I was having a particularly difficult time with a past VP because I was not coddling him. He needed to know what was happening on a daily basis. Because that was not my “normal style” we clashed. I listened to my wife’s advise, she said kill him with kindness, so I did. He ended up hiring one of the original candidates that I had submitted to him and spoke very highly of me after that transaction. He later contacted me to help him find a new opportunity when he was ready to leave his employer. I always told my employees that the customer is not always right, but he customer pays the bills.
Six Degrees: How do you personally expect to facilitate change within our industry, and/or at your place of work? If you started that process, outline the problem, your solutions, and the vision.

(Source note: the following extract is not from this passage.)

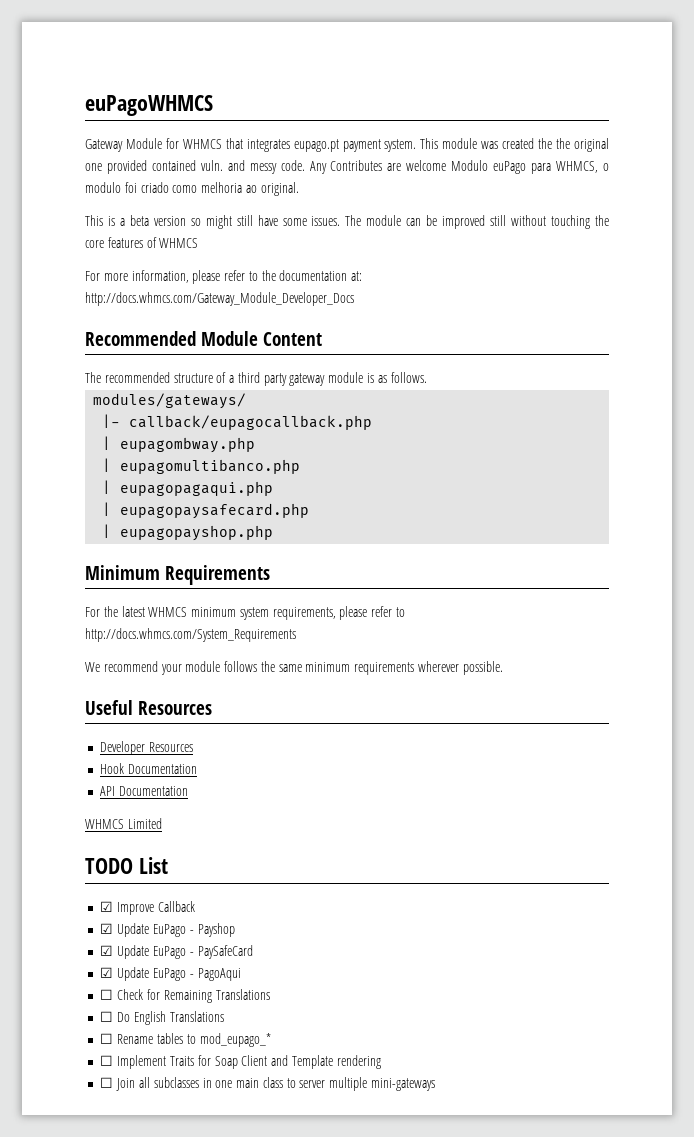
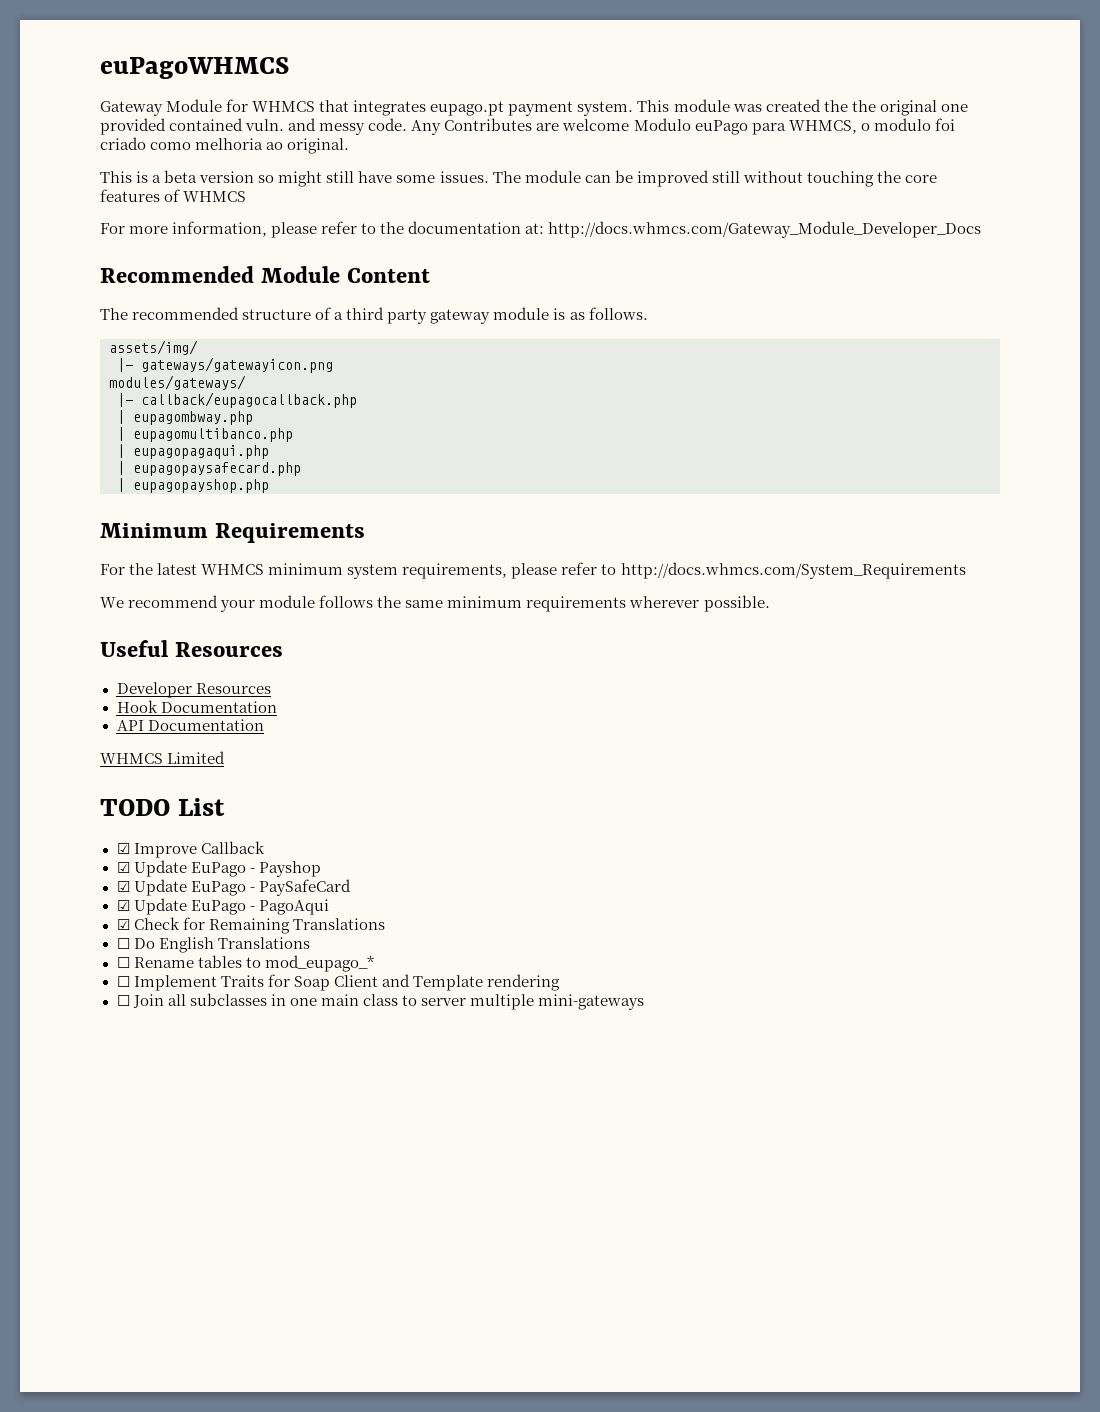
(427, 377) none -> [109,340,198,355] [117,357,333,373] // assets/img/ // |- gateways/gatewayicon.png
[100,989,114,1000] ☐ -> [116,919,130,930] ☑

Larry: I don’t have aspirations to change our industry, only to represent it in the most professional manner I know how. I want the “candidate experience” to be best they ever had and set the bar against all future hiring processes. I want my client managers to view me as a professional and to know that they can always expect me to be thorough, proactive, and reliable.
Six Degrees: What are some of the frustrating aspects/obstacles to your day to day as a staffing professional and in general?
Larry: I have always said that this job would be easy if you could take people out of the equation.
Six Degrees: What are the most common themes of strategic and/or tactical mishaps involving past or present HR/Staffing org?
Larry: I think that complacency is the biggest malady affecting a lot of successful companies. That has a way of spreading itself across the whole organization. You need strong and decisive management across all disciplines to maintain your edge. At the very least, you need a strong involved CEO driving the companies efforts.
Six Degrees: Considering all of the frustrations you have experienced in your career as a recruiter, — what inspires you as you continue in your career?
Larry: I tell people that this is the most frustrating job, but most rewarding job you can have. Having people on both sides of the equation is Murphy’s Law ². Anything that can go wrong will go wrong, only exponentially compounded. Regardless of the frustrations, I love the art of deal. Helping a company to grow strategically and tactically and helping a candidate achieve their career goals.
Six Degrees: What one thing do you find most ideal given the opportunity to develop/ implementing/ invent professionally that has yet to be done.
Larry: Despite the current economic environment, this is an excellent time to start a business. There are always niches to penetrate and now is no exception. Companies always need talent, whether the source are FTEs or contractors. Recognizing this gap, I am expanding my company’s deliverables. There are also some other strategic moves that I am making but do not feel comfortable disclosing at this time. Needless to say opportunities have been presented and I fully intend to take advantage of them. Check back with me in 6-9 months and I will let you know how things are going.